His enthusiasm waned as Qur'an thumping turned to Kalashnikov fire earlier this year. As mortar shells whistled over their roof, Bakht's children lay awake at night, crying with fear. And so, reluctantly, he fled on 15 May, carrying a few bundles and the equivalent of £25 in his pocket. Now, going back, his worry was whether his house had been hit.

An ominous sight greeted him on the edge of Mingora: a clutch of soldiers standing over a pair of blindfolded men – Taliban suspects captured a few hours before. It was a mixed blessing: a sign of the army's newfound resolve, but also a reminder of the lingering menace.

A few intersections in Mingora had been damaged by fighting, but in general most buildings were left unscathed. Soldiers, paramilitaries and police patrolled the streets. Reviving the police is seen as an urgent priority; under the Taliban, Swat's police were killed, kidnapped or scared into quitting. Now the government is recruiting 2,000 "community police", effectively a civilian militia, to flush the militants out.

Bakht's van curled through the narrow streets into Green Chowk. Under the Taliban this junction was the city's most notorious spot, a place where the militants dumped their bloodied victims – tribal leaders, women dancers, teachers – on a concrete plinth. Now the authorities plan to rename it Peace Square or Martyrs' Square. Finally, Bakht was home, pulling up outside his four-room house. To his great relief, it was untouched. "I only had a cheap lock," he said. "We had never left home before."

Speaking from behind the privacy of an ajar door, his wife, Hajra, said she was happy to be back. But, she added in an accusatory tone, she was embarrassed that their daughter, who had got married while they lived in the tent, had not received a proper send off. Bakht winced but said nothing.

Normal life was slowly percolating through the rest of the city, too. Teenagers whacked cricket balls on the grounds where clerics once delivered fiery anti-government speeches. Older men grumbled about the high price of food and lack of mobile phone coverage, but expressed relief at being home.

Not everyone had left. Shamin Khan, an elderly eccentric with plastic flowers pinned to his clothes, emerged from his quarters with tales of how he had been victimised by both sides – kidnapped for two days by the Taliban, who accused him of being a spy, and shot at by army snipers, who mistook him a Taliban.

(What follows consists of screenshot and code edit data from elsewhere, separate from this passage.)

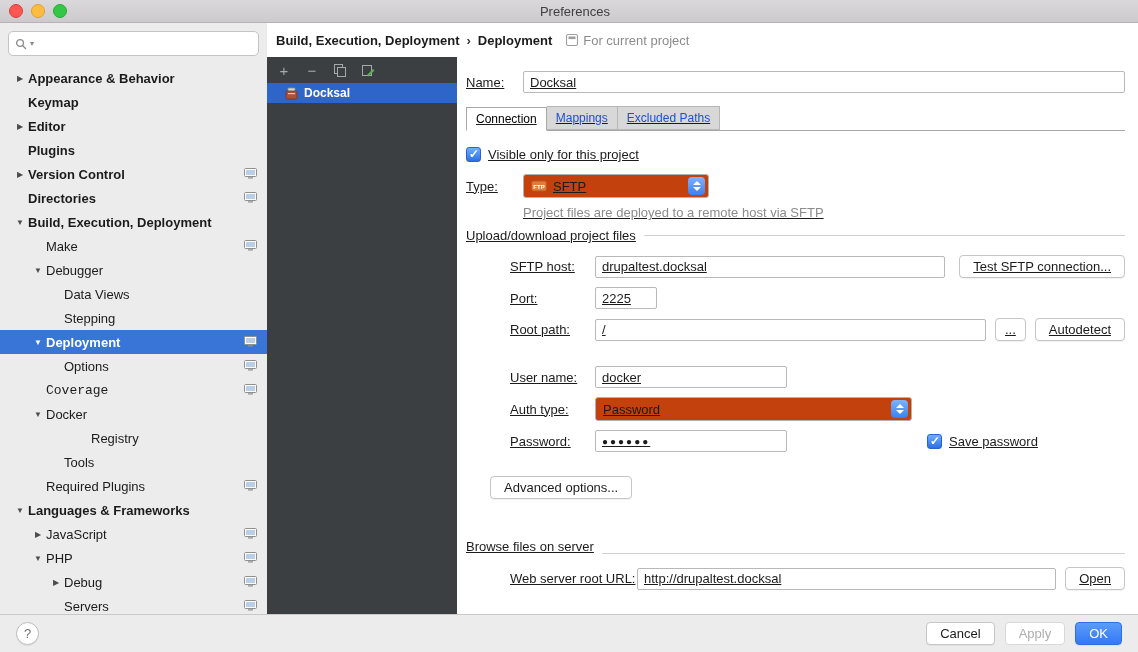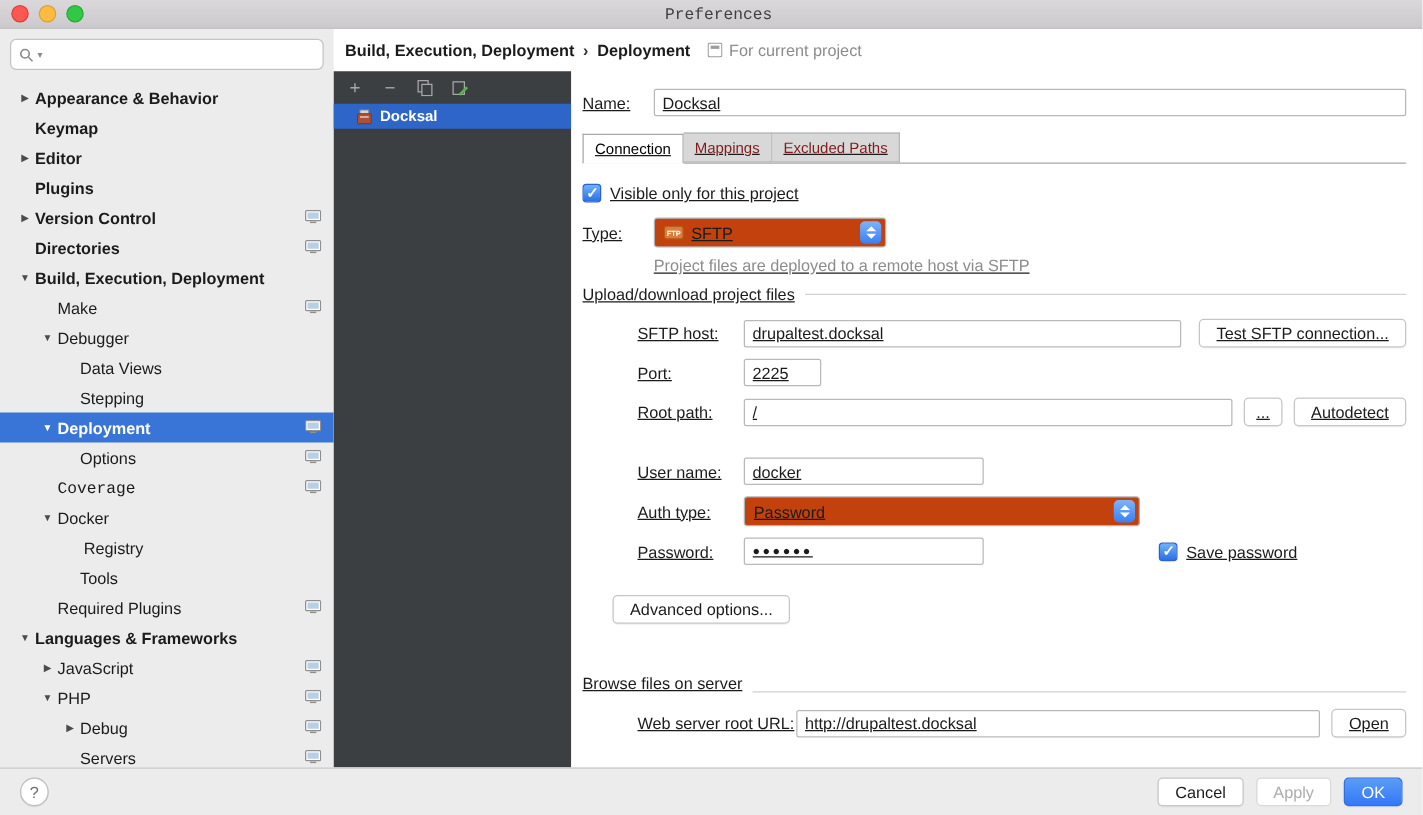"Preferences" .title { font-family: Liberation Mono, monospace -> none }
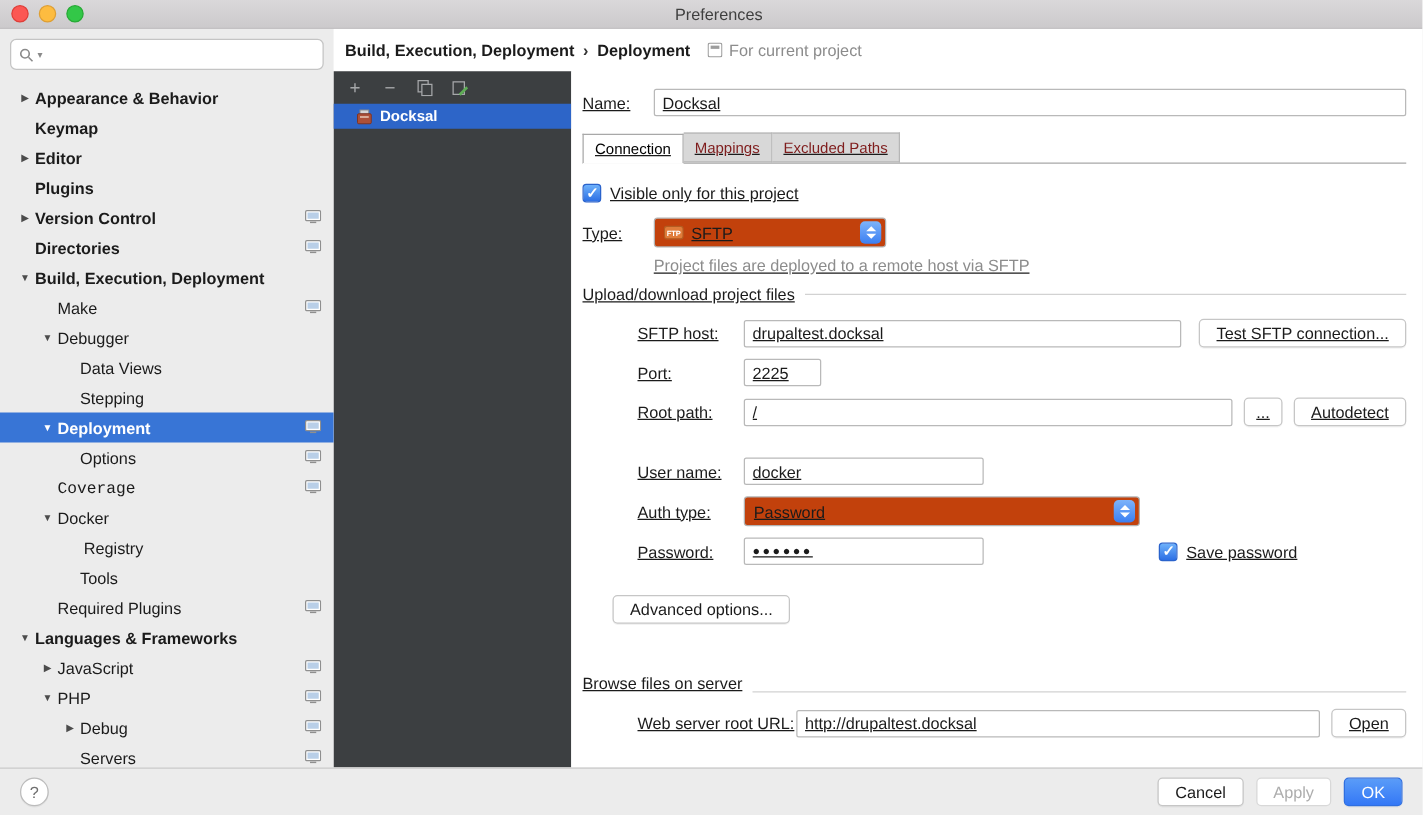"Mappings" .tab { color: #7f1d1d -> #1d4ed8 }
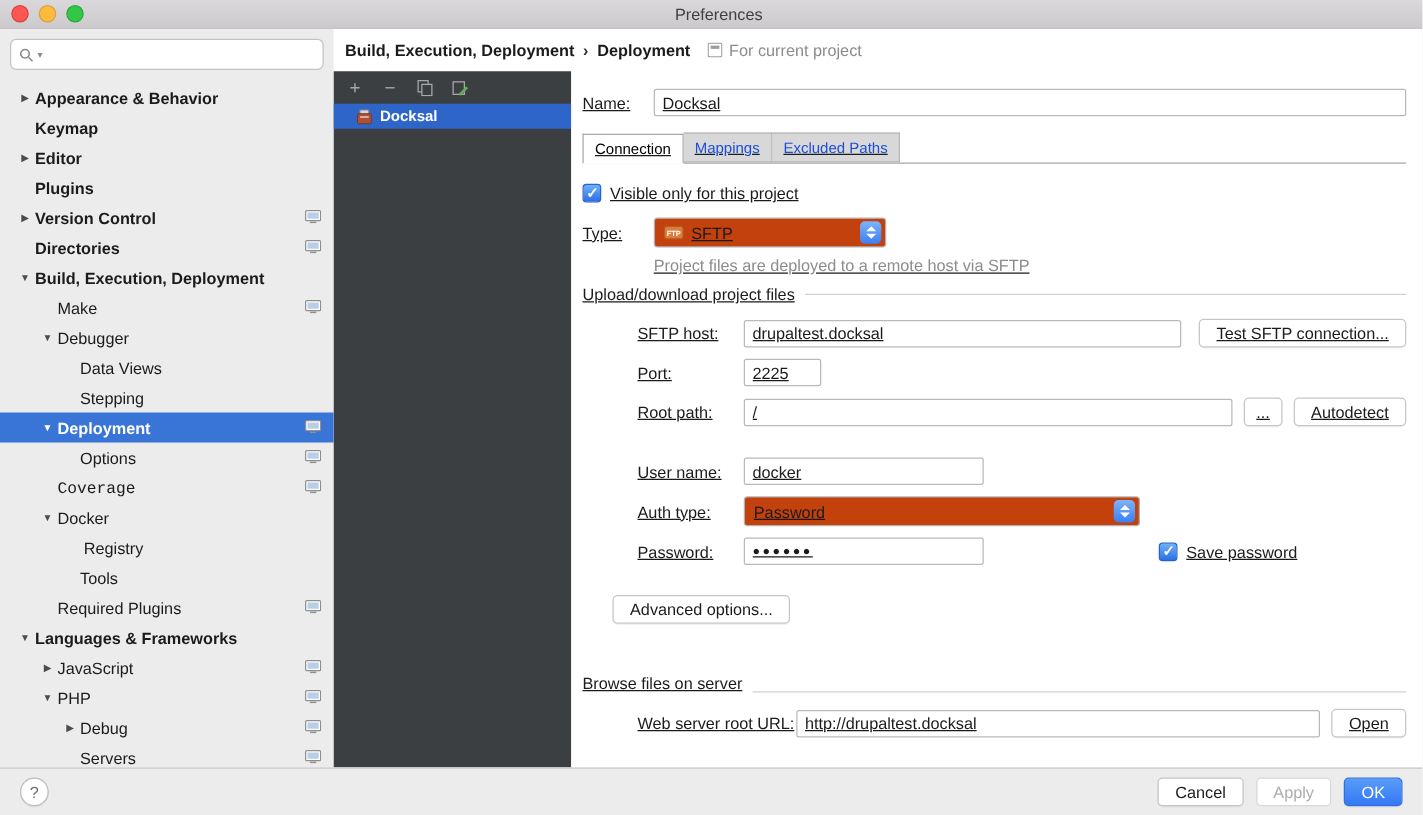"Registry" div.tree-row { padding-left: 51px -> 75px }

Across the river, at Imam Dehri, the Taliban headquarters was empty, its chairlift link to the main city destroyed. An army spokesman, Major Nasir Khan, said that up to a quarter of the Taliban's 5,000 fighters were still on the loose, mostly concentrated in remote pockets along the border with Dir. There was no word of Fazlullah, he said, but the security forces had just captured two vehicles belonging to him. "We're not leaving anything to chance this time," he said. "The menace will be eliminated."

But the returning refugees will need more than words. At dusk, vehicles were still entering Mingora, filled with hot, tired and anxious families.

Khurshid Ali, a clothes trader, poked his head out a window as his vehicle crawled through a security check. "I had been happy to return earlier," he said. "But I just heard some gunfire a few moments ago. We had been told the fighting was over."